#### [Task statement]
Word for word, restate every entry shown below.

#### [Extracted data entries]
= Beginning of Section =

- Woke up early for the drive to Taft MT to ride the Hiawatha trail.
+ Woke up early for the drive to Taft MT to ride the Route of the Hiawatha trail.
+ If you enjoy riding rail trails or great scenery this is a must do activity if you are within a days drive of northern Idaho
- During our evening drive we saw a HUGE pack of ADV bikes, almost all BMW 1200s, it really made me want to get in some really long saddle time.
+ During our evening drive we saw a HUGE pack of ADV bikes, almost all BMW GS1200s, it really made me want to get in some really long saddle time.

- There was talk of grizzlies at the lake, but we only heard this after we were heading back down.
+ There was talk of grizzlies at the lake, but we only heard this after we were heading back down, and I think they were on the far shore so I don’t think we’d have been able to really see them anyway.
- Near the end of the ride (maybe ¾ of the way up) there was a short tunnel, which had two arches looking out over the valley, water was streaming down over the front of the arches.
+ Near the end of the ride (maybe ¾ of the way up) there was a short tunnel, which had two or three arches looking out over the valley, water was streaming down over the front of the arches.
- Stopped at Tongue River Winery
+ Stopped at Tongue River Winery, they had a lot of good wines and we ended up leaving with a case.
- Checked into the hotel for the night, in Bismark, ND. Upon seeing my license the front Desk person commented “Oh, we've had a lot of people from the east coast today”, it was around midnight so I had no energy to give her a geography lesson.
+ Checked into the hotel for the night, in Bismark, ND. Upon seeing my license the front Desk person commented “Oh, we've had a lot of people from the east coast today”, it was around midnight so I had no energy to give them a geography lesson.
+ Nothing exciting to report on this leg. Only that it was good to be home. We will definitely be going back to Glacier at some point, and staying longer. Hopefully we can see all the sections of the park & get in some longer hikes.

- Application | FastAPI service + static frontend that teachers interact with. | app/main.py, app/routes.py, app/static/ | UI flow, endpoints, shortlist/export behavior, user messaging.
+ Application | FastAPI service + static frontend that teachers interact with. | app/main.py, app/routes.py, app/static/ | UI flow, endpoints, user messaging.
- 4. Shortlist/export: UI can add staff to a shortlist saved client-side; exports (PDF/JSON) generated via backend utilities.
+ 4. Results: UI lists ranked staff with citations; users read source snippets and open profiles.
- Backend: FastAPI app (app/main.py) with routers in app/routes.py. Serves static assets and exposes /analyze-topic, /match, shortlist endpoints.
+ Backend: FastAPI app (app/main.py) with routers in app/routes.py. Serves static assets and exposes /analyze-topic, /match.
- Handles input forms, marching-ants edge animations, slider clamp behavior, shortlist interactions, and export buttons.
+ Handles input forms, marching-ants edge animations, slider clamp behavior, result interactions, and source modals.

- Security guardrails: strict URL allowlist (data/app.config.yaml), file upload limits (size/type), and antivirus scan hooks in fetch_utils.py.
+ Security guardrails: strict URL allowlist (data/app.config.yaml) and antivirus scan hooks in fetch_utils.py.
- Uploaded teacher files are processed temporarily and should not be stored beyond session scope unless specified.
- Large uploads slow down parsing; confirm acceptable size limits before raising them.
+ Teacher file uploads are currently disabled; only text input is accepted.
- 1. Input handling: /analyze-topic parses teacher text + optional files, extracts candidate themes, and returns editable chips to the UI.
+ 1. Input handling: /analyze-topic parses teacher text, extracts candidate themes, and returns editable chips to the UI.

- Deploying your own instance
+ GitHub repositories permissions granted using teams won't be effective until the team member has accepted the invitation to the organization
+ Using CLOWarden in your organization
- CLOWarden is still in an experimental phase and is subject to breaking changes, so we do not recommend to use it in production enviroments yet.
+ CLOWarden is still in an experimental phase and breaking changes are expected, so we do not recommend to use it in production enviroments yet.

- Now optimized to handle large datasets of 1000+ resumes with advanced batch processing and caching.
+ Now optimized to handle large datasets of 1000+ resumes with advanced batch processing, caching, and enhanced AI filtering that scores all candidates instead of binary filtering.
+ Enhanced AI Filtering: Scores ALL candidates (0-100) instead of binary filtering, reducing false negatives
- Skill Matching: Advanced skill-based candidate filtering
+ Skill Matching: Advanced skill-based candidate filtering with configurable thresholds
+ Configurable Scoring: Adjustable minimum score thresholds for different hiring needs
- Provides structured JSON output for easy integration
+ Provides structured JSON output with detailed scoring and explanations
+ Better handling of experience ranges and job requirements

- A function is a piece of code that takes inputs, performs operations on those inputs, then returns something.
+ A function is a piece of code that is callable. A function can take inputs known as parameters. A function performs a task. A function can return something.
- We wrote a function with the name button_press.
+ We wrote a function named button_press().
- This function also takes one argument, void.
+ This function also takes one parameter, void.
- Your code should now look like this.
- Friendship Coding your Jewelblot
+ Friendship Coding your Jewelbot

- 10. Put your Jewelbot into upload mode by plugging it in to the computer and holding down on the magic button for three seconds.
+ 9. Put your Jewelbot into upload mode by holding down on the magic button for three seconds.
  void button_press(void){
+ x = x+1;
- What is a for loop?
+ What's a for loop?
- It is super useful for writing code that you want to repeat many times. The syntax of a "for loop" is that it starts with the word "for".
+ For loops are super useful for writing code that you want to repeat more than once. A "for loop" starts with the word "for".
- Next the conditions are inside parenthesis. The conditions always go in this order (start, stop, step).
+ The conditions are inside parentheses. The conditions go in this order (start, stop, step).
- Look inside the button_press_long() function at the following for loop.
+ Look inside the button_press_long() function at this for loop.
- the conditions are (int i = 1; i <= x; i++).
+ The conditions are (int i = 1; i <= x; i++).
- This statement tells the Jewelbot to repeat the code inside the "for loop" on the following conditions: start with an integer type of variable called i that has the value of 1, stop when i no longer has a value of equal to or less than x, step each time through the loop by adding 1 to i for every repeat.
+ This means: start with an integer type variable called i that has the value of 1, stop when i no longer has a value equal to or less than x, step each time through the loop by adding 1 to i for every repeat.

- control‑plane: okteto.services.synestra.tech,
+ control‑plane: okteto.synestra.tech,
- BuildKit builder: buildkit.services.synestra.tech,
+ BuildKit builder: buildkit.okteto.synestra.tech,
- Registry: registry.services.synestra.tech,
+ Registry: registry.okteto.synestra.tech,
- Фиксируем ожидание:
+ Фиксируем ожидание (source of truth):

= End of Section =

#### [Reply to the task]
- Woke up early for the drive to Taft MT to ride the Hiawatha trail.
+ Woke up early for the drive to Taft MT to ride the Route of the Hiawatha trail.
+ If you enjoy riding rail trails or great scenery this is a must do activity if you are within a days drive of northern Idaho
- During our evening drive we saw a HUGE pack of ADV bikes, almost all BMW 1200s, it really made me want to get in some really long saddle time.
+ During our evening drive we saw a HUGE pack of ADV bikes, almost all BMW GS1200s, it really made me want to get in some really long saddle time.

- There was talk of grizzlies at the lake, but we only heard this after we were heading back down.
+ There was talk of grizzlies at the lake, but we only heard this after we were heading back down, and I think they were on the far shore so I don’t think we’d have been able to really see them anyway.
- Near the end of the ride (maybe ¾ of the way up) there was a short tunnel, which had two arches looking out over the valley, water was streaming down over the front of the arches.
+ Near the end of the ride (maybe ¾ of the way up) there was a short tunnel, which had two or three arches looking out over the valley, water was streaming down over the front of the arches.
- Stopped at Tongue River Winery
+ Stopped at Tongue River Winery, they had a lot of good wines and we ended up leaving with a case.
- Checked into the hotel for the night, in Bismark, ND. Upon seeing my license the front Desk person commented “Oh, we've had a lot of people from the east coast today”, it was around midnight so I had no energy to give her a geography lesson.
+ Checked into the hotel for the night, in Bismark, ND. Upon seeing my license the front Desk person commented “Oh, we've had a lot of people from the east coast today”, it was around midnight so I had no energy to give them a geography lesson.
+ Nothing exciting to report on this leg. Only that it was good to be home. We will definitely be going back to Glacier at some point, and staying longer. Hopefully we can see all the sections of the park & get in some longer hikes.

- Application | FastAPI service + static frontend that teachers interact with. | app/main.py, app/routes.py, app/static/ | UI flow, endpoints, shortlist/export behavior, user messaging.
+ Application | FastAPI service + static frontend that teachers interact with. | app/main.py, app/routes.py, app/static/ | UI flow, endpoints, user messaging.
- 4. Shortlist/export: UI can add staff to a shortlist saved client-side; exports (PDF/JSON) generated via backend utilities.
+ 4. Results: UI lists ranked staff with citations; users read source snippets and open profiles.
- Backend: FastAPI app (app/main.py) with routers in app/routes.py. Serves static assets and exposes /analyze-topic, /match, shortlist endpoints.
+ Backend: FastAPI app (app/main.py) with routers in app/routes.py. Serves static assets and exposes /analyze-topic, /match.
- Handles input forms, marching-ants edge animations, slider clamp behavior, shortlist interactions, and export buttons.
+ Handles input forms, marching-ants edge animations, slider clamp behavior, result interactions, and source modals.

- Security guardrails: strict URL allowlist (data/app.config.yaml), file upload limits (size/type), and antivirus scan hooks in fetch_utils.py.
+ Security guardrails: strict URL allowlist (data/app.config.yaml) and antivirus scan hooks in fetch_utils.py.
- Uploaded teacher files are processed temporarily and should not be stored beyond session scope unless specified.
- Large uploads slow down parsing; confirm acceptable size limits before raising them.
+ Teacher file uploads are currently disabled; only text input is accepted.
- 1. Input handling: /analyze-topic parses teacher text + optional files, extracts candidate themes, and returns editable chips to the UI.
+ 1. Input handling: /analyze-topic parses teacher text, extracts candidate themes, and returns editable chips to the UI.

- Deploying your own instance
+ GitHub repositories permissions granted using teams won't be effective until the team member has accepted the invitation to the organization
+ Using CLOWarden in your organization
- CLOWarden is still in an experimental phase and is subject to breaking changes, so we do not recommend to use it in production enviroments yet.
+ CLOWarden is still in an experimental phase and breaking changes are expected, so we do not recommend to use it in production enviroments yet.

- Now optimized to handle large datasets of 1000+ resumes with advanced batch processing and caching.
+ Now optimized to handle large datasets of 1000+ resumes with advanced batch processing, caching, and enhanced AI filtering that scores all candidates instead of binary filtering.
+ Enhanced AI Filtering: Scores ALL candidates (0-100) instead of binary filtering, reducing false negatives
- Skill Matching: Advanced skill-based candidate filtering
+ Skill Matching: Advanced skill-based candidate filtering with configurable thresholds
+ Configurable Scoring: Adjustable minimum score thresholds for different hiring needs
- Provides structured JSON output for easy integration
+ Provides structured JSON output with detailed scoring and explanations
+ Better handling of experience ranges and job requirements

- A function is a piece of code that takes inputs, performs operations on those inputs, then returns something.
+ A function is a piece of code that is callable. A function can take inputs known as parameters. A function performs a task. A function can return something.
- We wrote a function with the name button_press.
+ We wrote a function named button_press().
- This function also takes one argument, void.
+ This function also takes one parameter, void.
- Your code should now look like this.
- Friendship Coding your Jewelblot
+ Friendship Coding your Jewelbot

- 10. Put your Jewelbot into upload mode by plugging it in to the computer and holding down on the magic button for three seconds.
+ 9. Put your Jewelbot into upload mode by holding down on the magic button for three seconds.
  void button_press(void){
+ x = x+1;
- What is a for loop?
+ What's a for loop?
- It is super useful for writing code that you want to repeat many times. The syntax of a "for loop" is that it starts with the word "for".
+ For loops are super useful for writing code that you want to repeat more than once. A "for loop" starts with the word "for".
- Next the conditions are inside parenthesis. The conditions always go in this order (start, stop, step).
+ The conditions are inside parentheses. The conditions go in this order (start, stop, step).
- Look inside the button_press_long() function at the following for loop.
+ Look inside the button_press_long() function at this for loop.
- the conditions are (int i = 1; i <= x; i++).
+ The conditions are (int i = 1; i <= x; i++).
- This statement tells the Jewelbot to repeat the code inside the "for loop" on the following conditions: start with an integer type of variable called i that has the value of 1, stop when i no longer has a value of equal to or less than x, step each time through the loop by adding 1 to i for every repeat.
+ This means: start with an integer type variable called i that has the value of 1, stop when i no longer has a value equal to or less than x, step each time through the loop by adding 1 to i for every repeat.

- control‑plane: okteto.services.synestra.tech,
+ control‑plane: okteto.synestra.tech,
- BuildKit builder: buildkit.services.synestra.tech,
+ BuildKit builder: buildkit.okteto.synestra.tech,
- Registry: registry.services.synestra.tech,
+ Registry: registry.okteto.synestra.tech,
- Фиксируем ожидание:
+ Фиксируем ожидание (source of truth):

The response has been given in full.